Each record, word for word and stripped of pictures, is what the answer should contain.

### Image comparison data
+++
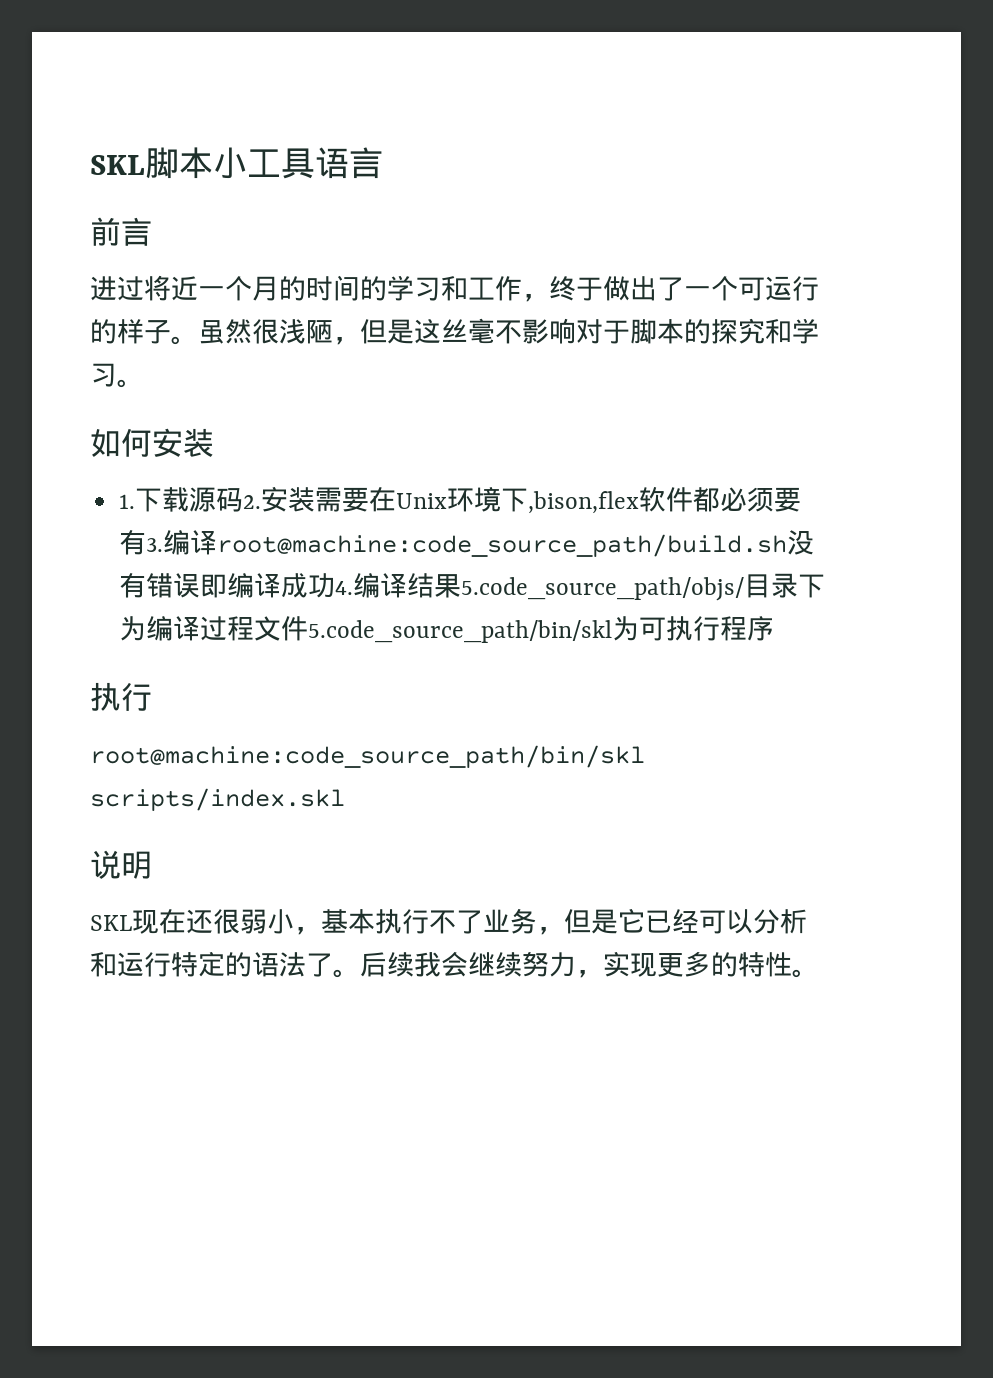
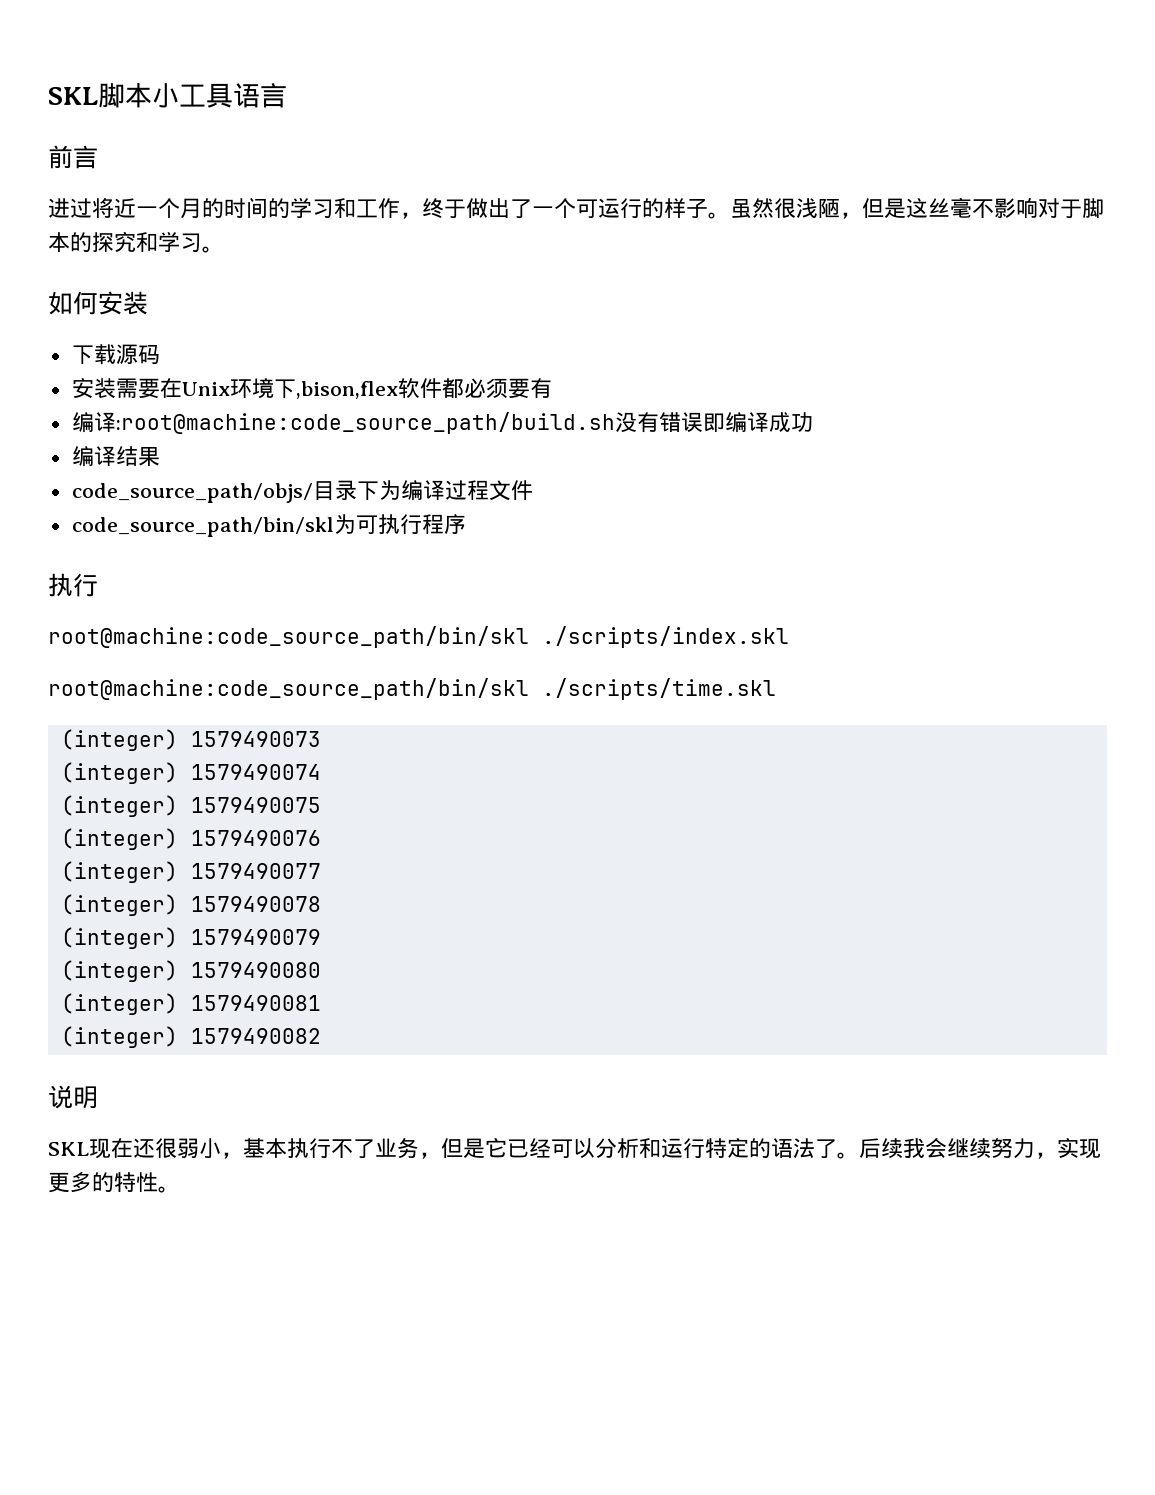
[119,494,136,509] 1. -> (148, 303) none
[243,495,262,509] 2. -> (160, 354) //
[146,530,788,557] 3.编译root@machine:code_source_path/build.sh -> [71,412,615,434] // 编译:root@machine:code_source_path/build.sh
[335,581,354,595] 4. -> (813, 422) //
[461,577,745,601] 5.code_source_path/objs/ -> [71,483,313,503] // code_source_path/objs/
[308,620,613,643] 5.code_source_path/bin/skl -> [71,517,334,537] // code_source_path/bin/skl
[90,788,345,811] scripts/index.skl -> [542,626,789,648] [48,678,776,700] [60,729,321,751] [60,762,321,784] [60,795,321,817] [60,828,321,850] [60,861,321,883] [60,894,321,916] [60,927,321,949] [60,960,321,982] [60,993,321,1015] [60,1026,321,1048] ./scripts/index.skl // root@machine:code_source_path/bin/skl ./scripts/time.skl // (integer) 1579490073 // (integer) 1579490074 // (integer) 1579490075 // (integer) 1579490076 // (integer) 1579490077 // (integer) 1579490078 // (integer) 1579490079 // (integer) 1579490080 // (integer) 1579490081 // (integer) 1579490082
+++
### RESPONSE TO THE TASK
[119,494,136,509] 1. -> (148, 303) none
[243,495,262,509] 2. -> (160, 354) //
[146,530,788,557] 3.编译root@machine:code_source_path/build.sh -> [71,412,615,434] // 编译:root@machine:code_source_path/build.sh
[335,581,354,595] 4. -> (813, 422) //
[461,577,745,601] 5.code_source_path/objs/ -> [71,483,313,503] // code_source_path/objs/
[308,620,613,643] 5.code_source_path/bin/skl -> [71,517,334,537] // code_source_path/bin/skl
[90,788,345,811] scripts/index.skl -> [542,626,789,648] [48,678,776,700] [60,729,321,751] [60,762,321,784] [60,795,321,817] [60,828,321,850] [60,861,321,883] [60,894,321,916] [60,927,321,949] [60,960,321,982] [60,993,321,1015] [60,1026,321,1048] ./scripts/index.skl // root@machine:code_source_path/bin/skl ./scripts/time.skl // (integer) 1579490073 // (integer) 1579490074 // (integer) 1579490075 // (integer) 1579490076 // (integer) 1579490077 // (integer) 1579490078 // (integer) 1579490079 // (integer) 1579490080 // (integer) 1579490081 // (integer) 1579490082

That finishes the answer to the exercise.